EmploymentStatus equals On Leave
AND
ReturnDate is on or before [today]
Simple OR example
The following rule fires the transition when an account has either a status of "Terminated" or an end date that is in the past.
EmploymentStatus equals Terminated
OR
EndDate is before [today]
Grouped logic example
Rules and groups can be nested to represent more complex logic. The following example fires the transition when the employment status is "Terminated" and either the account type is "Employee" or the account type is "Contractor".
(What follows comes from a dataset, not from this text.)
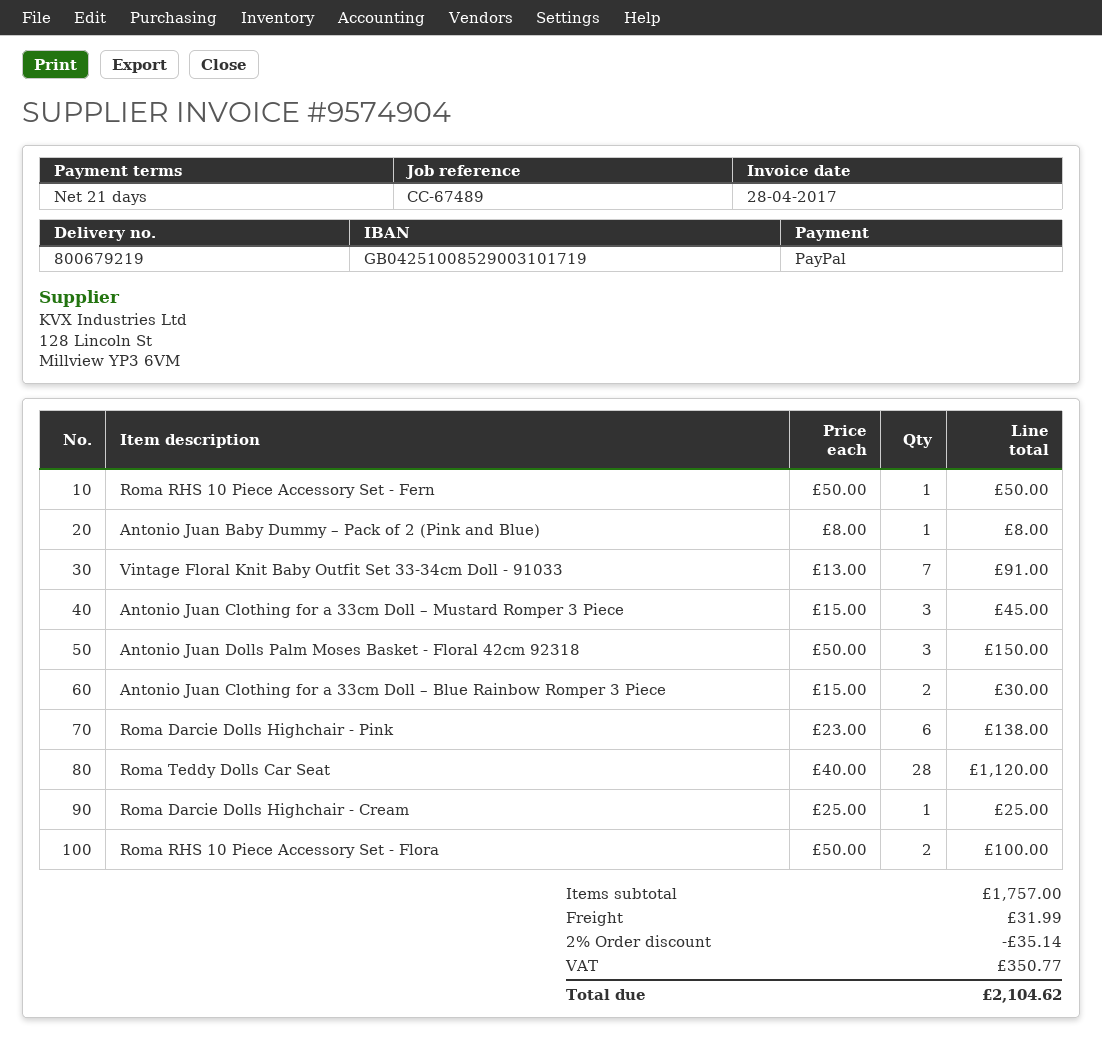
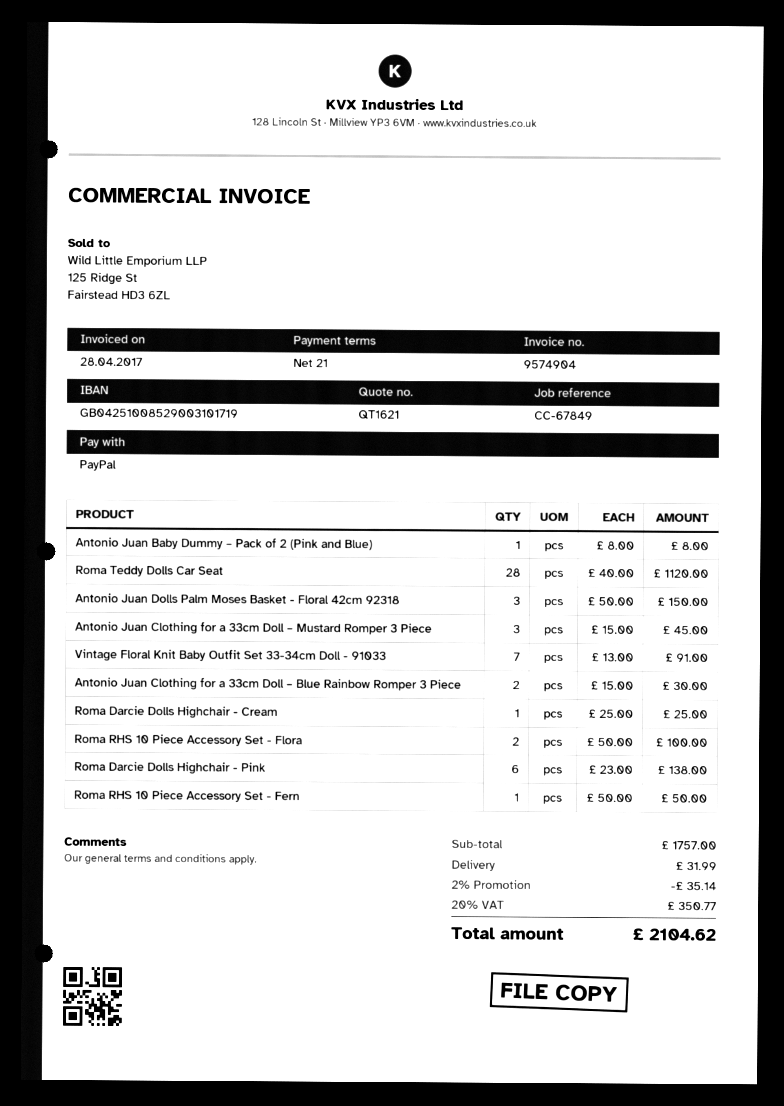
reference: CC-67489 -> CC-67849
In the Triggers section, this would be configured as:
EmploymentStatus equals Terminated
AND
[Group: OR]
AccountType equals Employee
AccountType equals Contractor
Transition Order and Priority
When multiple transitions are configured from the same state, Apporetum evaluates them in the order shown in the state detail panel. An account moves via the first transition whose rules are satisfied. You can reorder transitions from the state detail view to control which rules take precedence.
Review your rule logic carefully before publishing the state model. Overly broad rules may cause accounts to transition unexpectedly. We recommend running a simulation to validate rule behaviour before publishing. See Simulating the State Model.